Two key tenets drive this goal:
- The AI system is constantly learning
- The AI system will NEVER know everything, and in fact, there is a bunch of data that the rep knows and the AI engine does not (e.g. when the HCP is on vacation, when the HCP is wanting fewer visits because they are too busy, etc). The role of the AI system is in decision support, not decision replacement.
Each time we provide a rep with a suggested next step, we know there’s a chance that the rep will disagree with our recommendation. In fact, we urge reps to dismiss suggestions that run counter to their on-the-ground insights.
But we also prompt them to provide a reason for the dismissal, which not only drives rep engagement but also helps the system learn. Over time, suggestions start to incorporate this local knowledge and begin to “feel right” to the rep, the importance of which cannot be overstated.
This combined BRG and AI-driven process lays a solid foundation and creates a system for continuous learning and improvement.
2. Do you reward the AI-directed rep for behaviors or outcomes (i.e., sales results)?
There are three basic ways to use incentive compensation in pharma to drive desired selling behaviors:
- A: Direct incentive compensation (IC) element—Designate a certain percentage of IC directly to attainment of a behavioral goal.
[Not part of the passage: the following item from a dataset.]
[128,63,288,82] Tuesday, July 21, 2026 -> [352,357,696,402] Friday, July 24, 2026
Example: 15% of rep’s IC target is tied to seeing at least 80% of tier-1 HCPs at the target frequency this quarter.
- B: IC Gatekeeper—Incent behaviors by including an indirect linkage. Example: for a rep to achieve 100% of target IC payout, he/she must hit at least 80% of a T1 frequency goal. For every frequency attainment percentage shortfall, IC payout is reduced by a percentage.
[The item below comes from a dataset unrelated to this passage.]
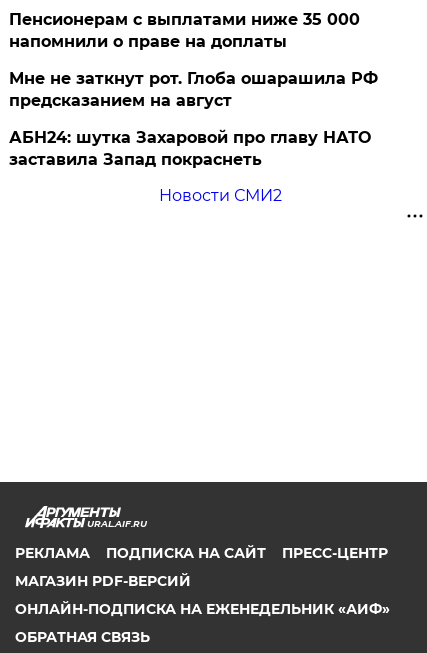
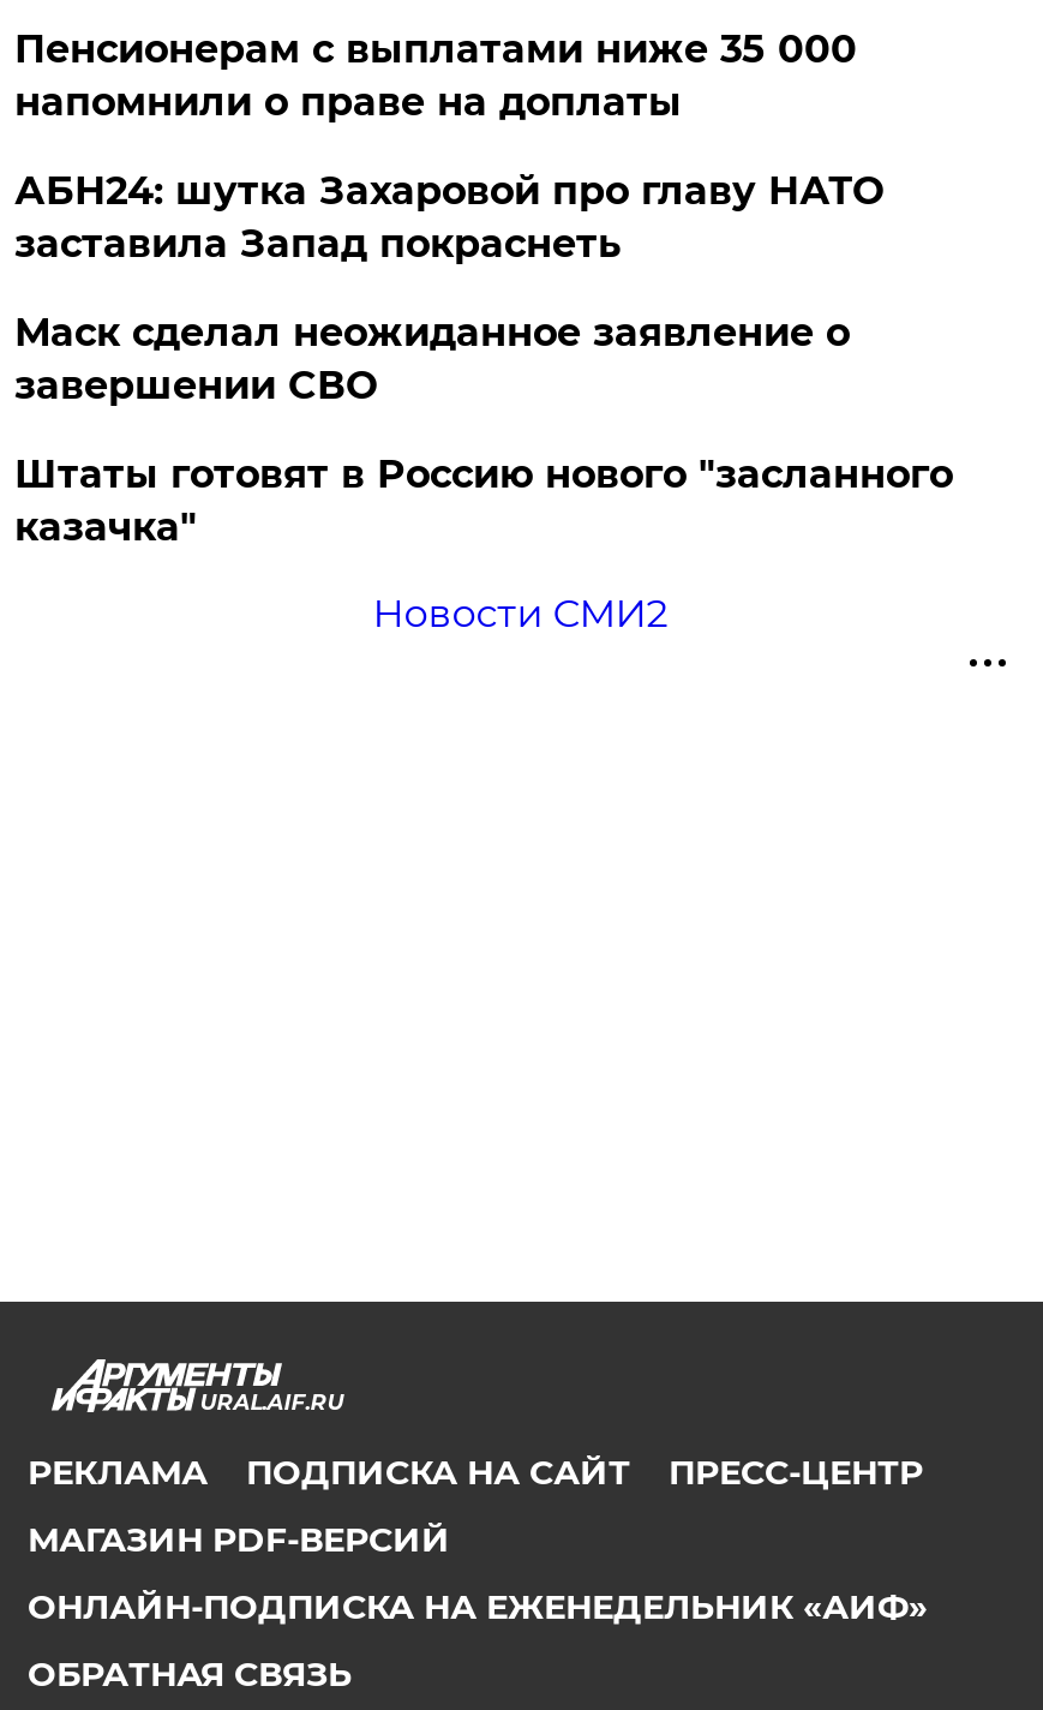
[9,69,378,110] Мне не заткнут рот. Глоба ошарашила РФ | предсказанием на август -> none
moved [9,128,371,169] -> [14,168,883,267]: АБН24: шутка Захаровой про главу НАТО | заставила Запад покраснеть
none -> [14,310,953,550] Маск сделал неожиданное заявление о | завершении СВО | Штаты готовят в Россию нового "засланного | казачка"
- C: Exclude from IC plan—Behaviors are managed completely outside the IC plan, typically as part of the performance management process.
The current approach life sciences leans on are options B and C, both of which still have validity. If your sales force activities and objectives are informed by any of the following, you’ve already thought about this question:
- HCPs are segmented based on behaviors or attitudes, and reps are provided with key message guidance based on this segmentation
- Frequency targets are provided based on promotional response modeling
- Changes in payer status, such as formulary listing in a hospital, prompt changes in suggested tactics
Now, the key source of guidance is no longer an analyst sitting in the home office, but increasingly, machine-driven, augmented by the powerful learning that takes place from rep feedback.
As such, it should be the case that the analysis is more robust, and the guidance is actually better as a result. Generally, I believe options B and C are still the best path to success.
One word of caution: Offer incentives on the level of engagement with suggestions, not on the level of acceptance. The difference is subtle but critical.
We define engagement as a suggestion that is either accepted or dismissed (again, with the reason for dismissal required). Incentives based solely on acceptance rates can significantly decrease the number of dismissals—a critical part of the feedback loop that drives continuous system learning.
As leaders in the application of AI and machine learning for life sciences commercial teams, we’re excited to see this field continue to progress and rise in prominence. The rep channel is just one facet of the commercial process that we address, but an important one. It’s our mission to enable customers to transform their entire commercial process to become customer-centric by using intelligent tools.
Bruce Carlson is VP Strategic Accounts & CS Effectiveness at Aktana. In his 25+ year career in pharma, he has advised many pharmaceutical companies on sales compensation design, including as a Principal with Mercer HR Consulting.